» **Your objective**
Write all of the entries again. Keep them exactly as they are.

Content starts

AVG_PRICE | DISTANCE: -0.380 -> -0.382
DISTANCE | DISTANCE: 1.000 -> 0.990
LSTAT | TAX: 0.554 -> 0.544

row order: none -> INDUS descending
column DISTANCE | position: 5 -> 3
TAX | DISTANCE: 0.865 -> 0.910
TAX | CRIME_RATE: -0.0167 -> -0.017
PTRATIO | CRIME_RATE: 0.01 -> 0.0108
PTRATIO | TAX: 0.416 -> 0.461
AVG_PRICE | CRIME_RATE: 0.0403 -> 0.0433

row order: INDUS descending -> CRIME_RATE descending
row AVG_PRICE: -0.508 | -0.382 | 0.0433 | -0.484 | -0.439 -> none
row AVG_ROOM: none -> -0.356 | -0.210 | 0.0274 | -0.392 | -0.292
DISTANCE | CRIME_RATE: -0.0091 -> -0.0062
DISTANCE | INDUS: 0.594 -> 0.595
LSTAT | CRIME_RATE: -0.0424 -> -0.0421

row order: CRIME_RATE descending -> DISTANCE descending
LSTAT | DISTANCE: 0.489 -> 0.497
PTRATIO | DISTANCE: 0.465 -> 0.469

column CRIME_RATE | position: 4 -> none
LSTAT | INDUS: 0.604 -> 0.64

Content ends

» **Task output**
AVG_PRICE | DISTANCE: -0.380 -> -0.382
DISTANCE | DISTANCE: 1.000 -> 0.990
LSTAT | TAX: 0.554 -> 0.544

row order: none -> INDUS descending
column DISTANCE | position: 5 -> 3
TAX | DISTANCE: 0.865 -> 0.910
TAX | CRIME_RATE: -0.0167 -> -0.017
PTRATIO | CRIME_RATE: 0.01 -> 0.0108
PTRATIO | TAX: 0.416 -> 0.461
AVG_PRICE | CRIME_RATE: 0.0403 -> 0.0433

row order: INDUS descending -> CRIME_RATE descending
row AVG_PRICE: -0.508 | -0.382 | 0.0433 | -0.484 | -0.439 -> none
row AVG_ROOM: none -> -0.356 | -0.210 | 0.0274 | -0.392 | -0.292
DISTANCE | CRIME_RATE: -0.0091 -> -0.0062
DISTANCE | INDUS: 0.594 -> 0.595
LSTAT | CRIME_RATE: -0.0424 -> -0.0421

row order: CRIME_RATE descending -> DISTANCE descending
LSTAT | DISTANCE: 0.489 -> 0.497
PTRATIO | DISTANCE: 0.465 -> 0.469

column CRIME_RATE | position: 4 -> none
LSTAT | INDUS: 0.604 -> 0.64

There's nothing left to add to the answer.